Die Entwürfe der Studenten werden bei dem internationalen Symposium „Kirchenumnutzung – neue  Perspektiven im europäischen Vergleich“ vom 23. bis 25. März im Schloss Herrenhausen in Hannover präsentiert. Dabei diskutieren Experten aus Deutschland, den Niederlanden, Belgien, der Schweiz und Großbritannien über das Thema Kirchenumnutzung erstmals im europäischen Vergleich. Das Symposium wird von der Volkswagenstiftung finanziert, die Hanns-Lilje-Stiftung unterstützte das Workshop-Projekt in der Dietrich-Bonhoeffer-Kirche.
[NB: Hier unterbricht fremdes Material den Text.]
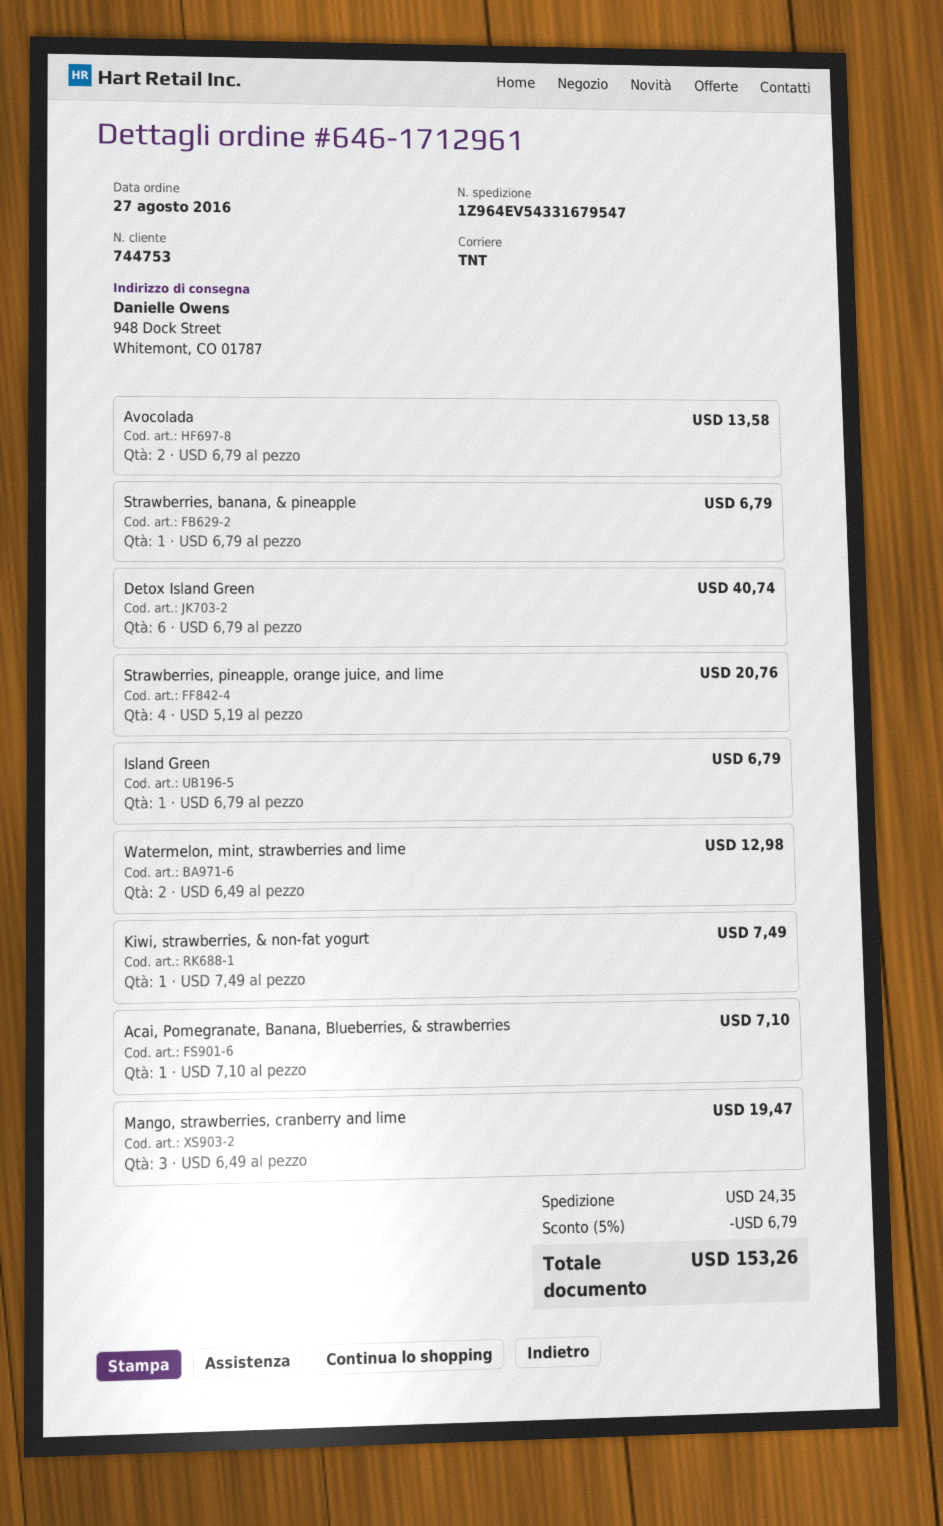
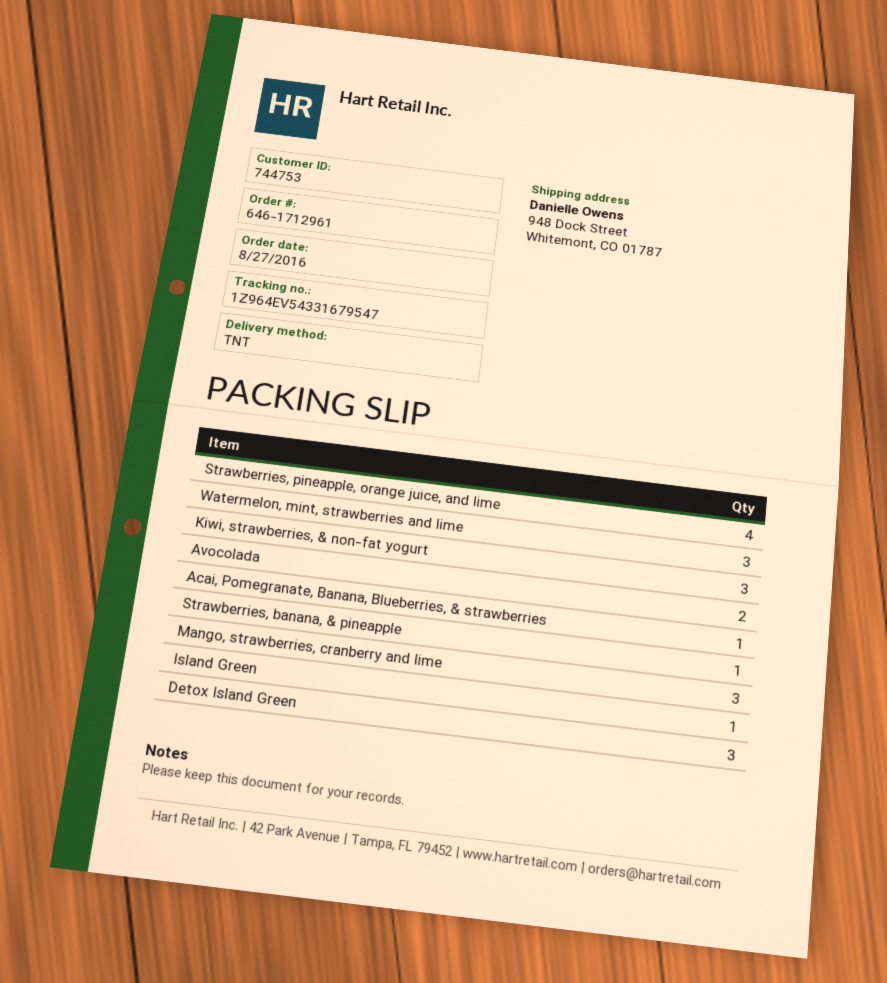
Detox Island Green: 6 -> 3
Watermelon, mint, strawberries and lime: 2 -> 3
Kiwi, strawberries, & non-fat yogurt: 1 -> 3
„Wie es jetzt konkret für uns im Roderbruch weitergeht, beraten wir im Kirchenvorstand“, sagt Pastor Holzvoigt. Erste Wünsche hat er schon: das Café mit Zugang vom Markt im Gemeindehaus einrichten und das Kreuz auf dem Kirchendach anstrahlen, ebenfalls ein studentischer Vorschlag. Vielleicht sei es ja möglich, wie auch eine Vertreterin der Stadt Hannover bei der Präsentation angeregt hatte, die weitere Projektentwicklung in den Rahmen der Bewerbung Hannovers als Europäische Kulturhauptstadt 2025 zu stellen.